[[ INFORMATION SHOWN open ]]

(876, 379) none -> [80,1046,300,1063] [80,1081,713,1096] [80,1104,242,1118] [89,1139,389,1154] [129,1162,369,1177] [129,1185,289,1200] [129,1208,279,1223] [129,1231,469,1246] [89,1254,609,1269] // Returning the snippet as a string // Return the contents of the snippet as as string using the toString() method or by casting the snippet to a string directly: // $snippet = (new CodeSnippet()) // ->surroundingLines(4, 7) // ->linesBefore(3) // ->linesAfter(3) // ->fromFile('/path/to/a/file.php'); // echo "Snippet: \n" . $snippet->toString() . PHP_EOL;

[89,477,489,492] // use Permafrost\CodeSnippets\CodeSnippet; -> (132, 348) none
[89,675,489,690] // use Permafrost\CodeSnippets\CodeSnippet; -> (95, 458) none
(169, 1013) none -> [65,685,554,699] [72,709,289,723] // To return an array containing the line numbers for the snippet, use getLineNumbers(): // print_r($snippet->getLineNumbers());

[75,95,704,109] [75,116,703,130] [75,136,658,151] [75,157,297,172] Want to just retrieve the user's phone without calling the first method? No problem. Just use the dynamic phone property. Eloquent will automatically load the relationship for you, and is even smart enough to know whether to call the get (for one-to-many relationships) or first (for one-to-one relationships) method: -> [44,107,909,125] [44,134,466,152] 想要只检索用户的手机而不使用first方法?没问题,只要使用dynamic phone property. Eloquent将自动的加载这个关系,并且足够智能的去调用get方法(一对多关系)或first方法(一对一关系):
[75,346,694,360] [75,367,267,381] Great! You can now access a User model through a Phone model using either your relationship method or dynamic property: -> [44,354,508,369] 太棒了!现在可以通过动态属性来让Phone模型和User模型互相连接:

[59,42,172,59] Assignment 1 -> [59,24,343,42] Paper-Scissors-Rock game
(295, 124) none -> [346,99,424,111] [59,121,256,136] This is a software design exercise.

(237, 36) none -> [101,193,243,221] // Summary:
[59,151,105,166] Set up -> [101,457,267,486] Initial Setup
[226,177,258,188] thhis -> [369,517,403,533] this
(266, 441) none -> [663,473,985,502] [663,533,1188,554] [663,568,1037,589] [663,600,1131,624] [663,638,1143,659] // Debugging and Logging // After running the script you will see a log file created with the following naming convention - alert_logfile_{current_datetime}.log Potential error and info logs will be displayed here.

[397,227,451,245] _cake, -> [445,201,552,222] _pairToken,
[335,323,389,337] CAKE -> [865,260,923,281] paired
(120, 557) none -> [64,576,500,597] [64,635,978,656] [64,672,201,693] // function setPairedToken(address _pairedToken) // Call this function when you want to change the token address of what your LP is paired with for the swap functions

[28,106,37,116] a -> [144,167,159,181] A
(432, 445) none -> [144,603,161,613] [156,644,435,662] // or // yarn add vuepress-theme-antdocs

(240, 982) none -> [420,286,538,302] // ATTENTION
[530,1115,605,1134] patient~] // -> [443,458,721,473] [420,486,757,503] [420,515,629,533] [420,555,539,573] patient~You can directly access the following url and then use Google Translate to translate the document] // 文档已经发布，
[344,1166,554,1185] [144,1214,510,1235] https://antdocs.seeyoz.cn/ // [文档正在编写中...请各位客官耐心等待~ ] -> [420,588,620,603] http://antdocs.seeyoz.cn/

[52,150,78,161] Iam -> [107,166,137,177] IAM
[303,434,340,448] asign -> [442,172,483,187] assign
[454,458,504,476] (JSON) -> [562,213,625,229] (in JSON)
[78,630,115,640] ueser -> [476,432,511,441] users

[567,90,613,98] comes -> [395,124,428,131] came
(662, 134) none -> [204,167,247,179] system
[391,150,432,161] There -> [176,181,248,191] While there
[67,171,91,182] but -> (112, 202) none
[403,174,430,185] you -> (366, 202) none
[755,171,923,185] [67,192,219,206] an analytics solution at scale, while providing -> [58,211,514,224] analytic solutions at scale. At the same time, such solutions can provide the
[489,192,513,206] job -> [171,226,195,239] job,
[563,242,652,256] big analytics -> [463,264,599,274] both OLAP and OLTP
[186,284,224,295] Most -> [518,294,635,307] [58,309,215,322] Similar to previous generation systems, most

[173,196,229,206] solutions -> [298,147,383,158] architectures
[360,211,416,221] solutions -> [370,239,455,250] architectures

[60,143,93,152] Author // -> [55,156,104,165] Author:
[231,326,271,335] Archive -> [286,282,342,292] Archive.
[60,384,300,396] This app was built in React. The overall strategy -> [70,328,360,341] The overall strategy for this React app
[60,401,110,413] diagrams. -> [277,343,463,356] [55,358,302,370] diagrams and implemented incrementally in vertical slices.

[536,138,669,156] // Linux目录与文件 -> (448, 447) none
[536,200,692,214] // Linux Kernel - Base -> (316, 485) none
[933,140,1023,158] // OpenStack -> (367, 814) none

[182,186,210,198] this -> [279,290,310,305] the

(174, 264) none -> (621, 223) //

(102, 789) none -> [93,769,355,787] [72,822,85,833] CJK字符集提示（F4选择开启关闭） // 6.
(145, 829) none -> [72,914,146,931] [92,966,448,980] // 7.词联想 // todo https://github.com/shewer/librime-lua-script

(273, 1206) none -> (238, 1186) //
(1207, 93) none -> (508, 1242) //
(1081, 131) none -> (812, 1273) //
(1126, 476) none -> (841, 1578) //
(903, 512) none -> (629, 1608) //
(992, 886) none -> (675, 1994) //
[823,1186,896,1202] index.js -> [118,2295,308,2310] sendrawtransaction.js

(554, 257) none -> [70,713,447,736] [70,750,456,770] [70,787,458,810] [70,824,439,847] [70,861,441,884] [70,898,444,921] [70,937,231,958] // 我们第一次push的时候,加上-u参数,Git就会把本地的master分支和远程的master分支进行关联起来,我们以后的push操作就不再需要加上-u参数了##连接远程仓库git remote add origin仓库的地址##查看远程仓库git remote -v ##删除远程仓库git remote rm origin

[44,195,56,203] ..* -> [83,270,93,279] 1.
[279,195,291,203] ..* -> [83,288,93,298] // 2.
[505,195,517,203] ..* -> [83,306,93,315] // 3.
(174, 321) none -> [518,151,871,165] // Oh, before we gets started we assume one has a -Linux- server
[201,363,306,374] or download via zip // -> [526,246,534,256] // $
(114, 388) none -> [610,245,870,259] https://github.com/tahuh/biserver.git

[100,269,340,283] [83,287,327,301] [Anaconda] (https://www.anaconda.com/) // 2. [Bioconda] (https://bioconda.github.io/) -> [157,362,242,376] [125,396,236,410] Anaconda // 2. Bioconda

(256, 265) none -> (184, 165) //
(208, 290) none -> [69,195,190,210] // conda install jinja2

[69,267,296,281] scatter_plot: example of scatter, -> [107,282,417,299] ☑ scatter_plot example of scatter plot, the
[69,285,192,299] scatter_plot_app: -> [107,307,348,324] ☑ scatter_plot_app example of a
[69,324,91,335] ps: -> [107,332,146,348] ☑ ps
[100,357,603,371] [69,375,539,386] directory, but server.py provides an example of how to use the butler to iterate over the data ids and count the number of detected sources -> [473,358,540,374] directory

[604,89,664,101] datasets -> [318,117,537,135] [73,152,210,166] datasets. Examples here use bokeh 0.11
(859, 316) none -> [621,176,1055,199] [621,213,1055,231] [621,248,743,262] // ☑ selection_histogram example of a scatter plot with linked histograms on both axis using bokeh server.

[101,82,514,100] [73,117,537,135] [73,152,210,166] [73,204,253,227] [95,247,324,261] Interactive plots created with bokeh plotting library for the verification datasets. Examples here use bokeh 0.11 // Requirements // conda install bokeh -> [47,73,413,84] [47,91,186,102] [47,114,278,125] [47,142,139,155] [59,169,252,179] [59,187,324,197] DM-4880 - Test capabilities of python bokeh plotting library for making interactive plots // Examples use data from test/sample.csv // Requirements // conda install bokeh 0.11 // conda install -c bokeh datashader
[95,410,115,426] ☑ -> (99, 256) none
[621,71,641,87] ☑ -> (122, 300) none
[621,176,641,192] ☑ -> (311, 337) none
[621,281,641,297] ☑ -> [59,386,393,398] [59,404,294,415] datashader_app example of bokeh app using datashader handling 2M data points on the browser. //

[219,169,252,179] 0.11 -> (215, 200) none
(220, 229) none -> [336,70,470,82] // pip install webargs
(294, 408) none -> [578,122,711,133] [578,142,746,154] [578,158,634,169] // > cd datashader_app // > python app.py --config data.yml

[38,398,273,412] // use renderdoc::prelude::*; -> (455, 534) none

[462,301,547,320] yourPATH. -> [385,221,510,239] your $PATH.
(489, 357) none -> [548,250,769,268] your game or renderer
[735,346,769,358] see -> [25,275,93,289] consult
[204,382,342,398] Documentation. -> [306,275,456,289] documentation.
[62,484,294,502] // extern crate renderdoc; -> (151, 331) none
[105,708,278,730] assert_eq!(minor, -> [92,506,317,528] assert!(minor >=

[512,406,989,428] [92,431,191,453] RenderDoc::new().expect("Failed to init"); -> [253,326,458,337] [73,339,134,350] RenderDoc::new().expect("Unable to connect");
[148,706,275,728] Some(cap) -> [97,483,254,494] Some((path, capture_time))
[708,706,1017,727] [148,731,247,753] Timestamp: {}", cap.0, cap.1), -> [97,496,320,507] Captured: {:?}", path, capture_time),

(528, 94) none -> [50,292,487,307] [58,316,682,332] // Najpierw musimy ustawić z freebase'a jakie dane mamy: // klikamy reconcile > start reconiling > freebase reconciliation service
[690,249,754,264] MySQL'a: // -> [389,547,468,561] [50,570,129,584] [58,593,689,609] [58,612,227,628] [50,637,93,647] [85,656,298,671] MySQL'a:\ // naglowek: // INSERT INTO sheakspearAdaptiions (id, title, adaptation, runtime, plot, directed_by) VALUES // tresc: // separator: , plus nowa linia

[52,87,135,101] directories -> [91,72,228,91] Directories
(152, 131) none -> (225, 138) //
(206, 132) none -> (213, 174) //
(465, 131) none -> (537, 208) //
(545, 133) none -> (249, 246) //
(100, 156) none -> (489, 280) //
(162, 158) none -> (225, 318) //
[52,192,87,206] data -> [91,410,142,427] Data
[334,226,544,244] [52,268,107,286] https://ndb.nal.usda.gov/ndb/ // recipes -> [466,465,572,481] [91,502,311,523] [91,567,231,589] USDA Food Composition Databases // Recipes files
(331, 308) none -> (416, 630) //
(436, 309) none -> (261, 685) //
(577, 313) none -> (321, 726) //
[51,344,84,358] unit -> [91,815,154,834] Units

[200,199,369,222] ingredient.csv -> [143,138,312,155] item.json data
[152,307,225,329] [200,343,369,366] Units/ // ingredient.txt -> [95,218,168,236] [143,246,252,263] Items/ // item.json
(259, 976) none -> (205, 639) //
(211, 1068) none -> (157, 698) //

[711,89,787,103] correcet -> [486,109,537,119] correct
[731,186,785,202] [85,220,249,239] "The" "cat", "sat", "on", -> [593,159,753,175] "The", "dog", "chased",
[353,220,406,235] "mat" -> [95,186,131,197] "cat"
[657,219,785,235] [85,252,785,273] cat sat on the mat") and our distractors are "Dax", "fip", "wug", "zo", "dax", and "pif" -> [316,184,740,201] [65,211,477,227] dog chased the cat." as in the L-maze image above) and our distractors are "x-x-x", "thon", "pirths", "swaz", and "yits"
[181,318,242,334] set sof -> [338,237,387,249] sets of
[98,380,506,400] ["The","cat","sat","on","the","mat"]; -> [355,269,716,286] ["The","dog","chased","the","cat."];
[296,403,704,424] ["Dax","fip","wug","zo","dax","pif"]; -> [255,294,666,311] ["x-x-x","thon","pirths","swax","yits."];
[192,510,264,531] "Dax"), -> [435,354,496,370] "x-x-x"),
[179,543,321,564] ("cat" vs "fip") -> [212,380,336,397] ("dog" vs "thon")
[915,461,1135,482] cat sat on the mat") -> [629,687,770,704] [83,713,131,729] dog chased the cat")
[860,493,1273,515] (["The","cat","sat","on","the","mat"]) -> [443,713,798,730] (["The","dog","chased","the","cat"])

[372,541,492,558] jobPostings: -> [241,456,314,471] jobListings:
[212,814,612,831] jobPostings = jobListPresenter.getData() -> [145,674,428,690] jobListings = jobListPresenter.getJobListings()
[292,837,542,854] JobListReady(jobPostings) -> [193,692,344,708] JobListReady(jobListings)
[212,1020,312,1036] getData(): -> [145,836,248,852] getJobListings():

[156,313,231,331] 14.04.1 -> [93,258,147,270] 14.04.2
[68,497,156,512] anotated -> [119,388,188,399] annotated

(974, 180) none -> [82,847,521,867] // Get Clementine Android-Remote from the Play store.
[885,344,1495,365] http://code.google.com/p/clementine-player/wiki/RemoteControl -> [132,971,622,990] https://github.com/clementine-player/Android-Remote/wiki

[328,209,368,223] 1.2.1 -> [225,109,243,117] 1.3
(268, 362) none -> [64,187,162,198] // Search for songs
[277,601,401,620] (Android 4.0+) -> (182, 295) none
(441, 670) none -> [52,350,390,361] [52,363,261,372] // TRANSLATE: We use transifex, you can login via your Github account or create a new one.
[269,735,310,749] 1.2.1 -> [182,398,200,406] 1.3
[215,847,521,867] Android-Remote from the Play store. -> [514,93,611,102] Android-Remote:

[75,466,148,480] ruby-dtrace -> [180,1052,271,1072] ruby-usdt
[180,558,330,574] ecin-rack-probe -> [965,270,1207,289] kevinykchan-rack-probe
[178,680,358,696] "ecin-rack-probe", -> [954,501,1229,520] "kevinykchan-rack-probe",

[[ INFORMATION SHOWN closed ]]

* [WORK INSTRUCTION]:
Lines holding the word "item" are the answer; copy each one from the records above.

* [TASK RESPONSE]:
[200,199,369,222] ingredient.csv -> [143,138,312,155] item.json data
[152,307,225,329] [200,343,369,366] Units/ // ingredient.txt -> [95,218,168,236] [143,246,252,263] Items/ // item.json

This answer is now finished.